▶ [Task prompt] Look for the word "user" in the entries and copy each line where it appears.

▶ [Task material]
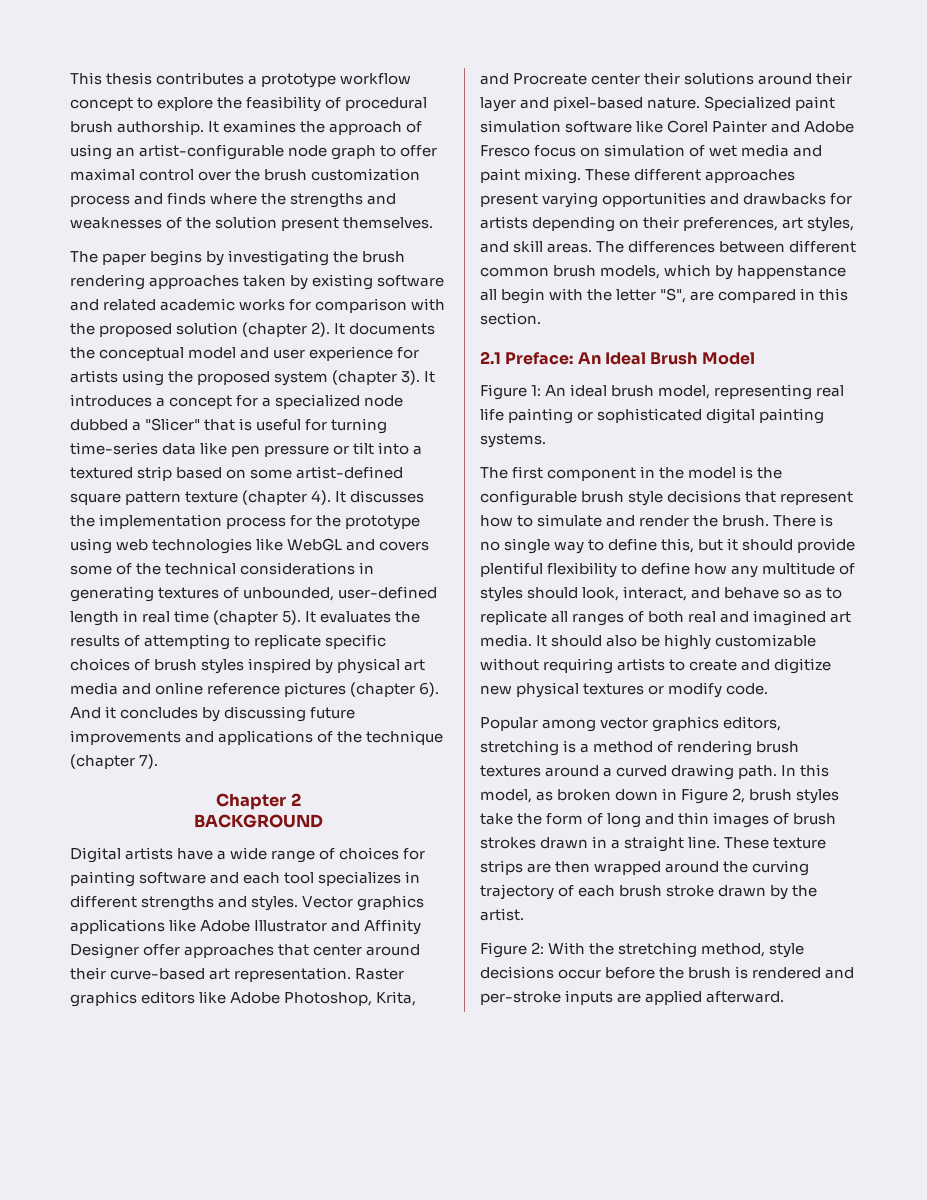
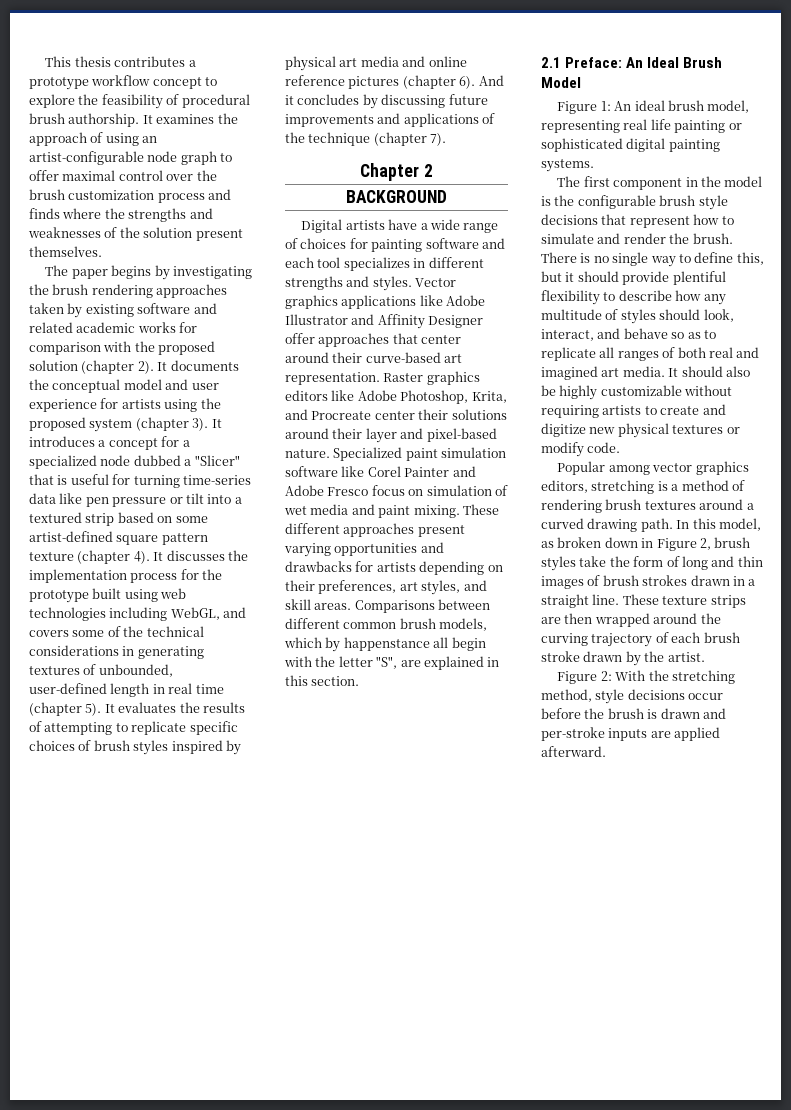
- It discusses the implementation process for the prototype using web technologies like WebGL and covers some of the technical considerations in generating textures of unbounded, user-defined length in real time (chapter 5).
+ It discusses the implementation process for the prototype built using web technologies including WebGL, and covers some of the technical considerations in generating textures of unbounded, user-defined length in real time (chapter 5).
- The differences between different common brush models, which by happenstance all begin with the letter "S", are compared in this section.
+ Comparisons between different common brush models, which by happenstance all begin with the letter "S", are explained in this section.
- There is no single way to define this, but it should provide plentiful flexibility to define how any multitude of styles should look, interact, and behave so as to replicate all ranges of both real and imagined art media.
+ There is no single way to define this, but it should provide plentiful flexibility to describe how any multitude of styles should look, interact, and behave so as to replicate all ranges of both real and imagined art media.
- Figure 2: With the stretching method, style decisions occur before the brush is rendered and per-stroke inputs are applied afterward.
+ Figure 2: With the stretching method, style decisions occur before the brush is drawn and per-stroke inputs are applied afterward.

▶ [Exercise answer]
- It discusses the implementation process for the prototype using web technologies like WebGL and covers some of the technical considerations in generating textures of unbounded, user-defined length in real time (chapter 5).
+ It discusses the implementation process for the prototype built using web technologies including WebGL, and covers some of the technical considerations in generating textures of unbounded, user-defined length in real time (chapter 5).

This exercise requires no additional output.